(Records from a data collection)
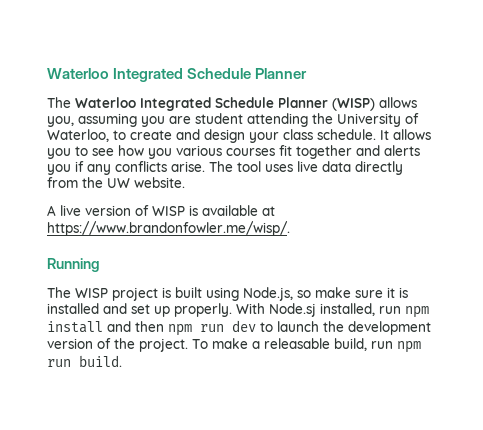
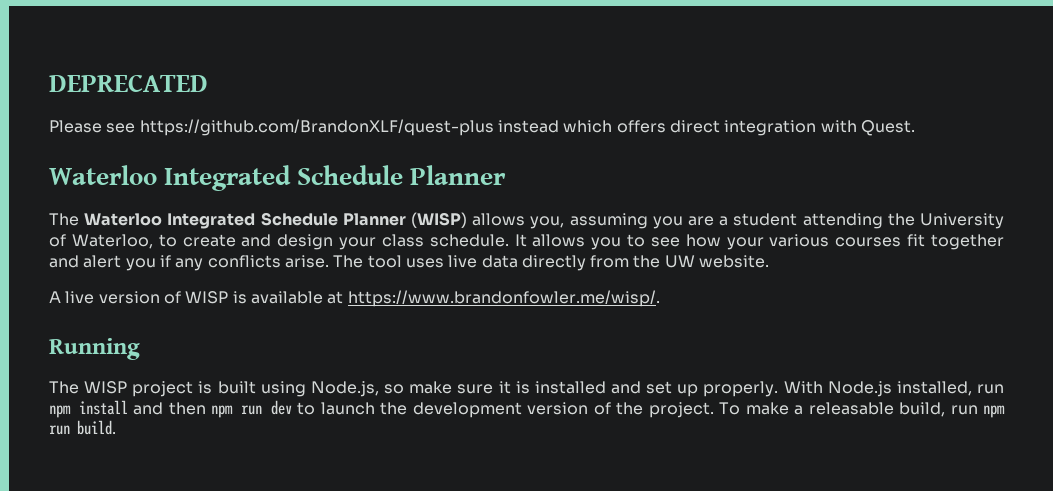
+ DEPRECATED
+ Please see https://github.com/BrandonXLF/quest-plus instead which offers direct integration with Quest.
- The Waterloo Integrated Schedule Planner (WISP) allows you, assuming you are student attending the University of Waterloo, to create and design your class schedule.
+ The Waterloo Integrated Schedule Planner (WISP) allows you, assuming you are a student attending the University of Waterloo, to create and design your class schedule.
- It allows you to see how you various courses fit together and alerts you if any conflicts arise.
+ It allows you to see how your various courses fit together and alert you if any conflicts arise.
- With Node.sj installed, run npm install and then npm run dev to launch the development version of the project.
+ With Node.js installed, run npm install and then npm run dev to launch the development version of the project.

What this task involves. Wherever the word "courses" appears in a line of the data, copy that line.

Written answer.
- It allows you to see how you various courses fit together and alerts you if any conflicts arise.
+ It allows you to see how your various courses fit together and alert you if any conflicts arise.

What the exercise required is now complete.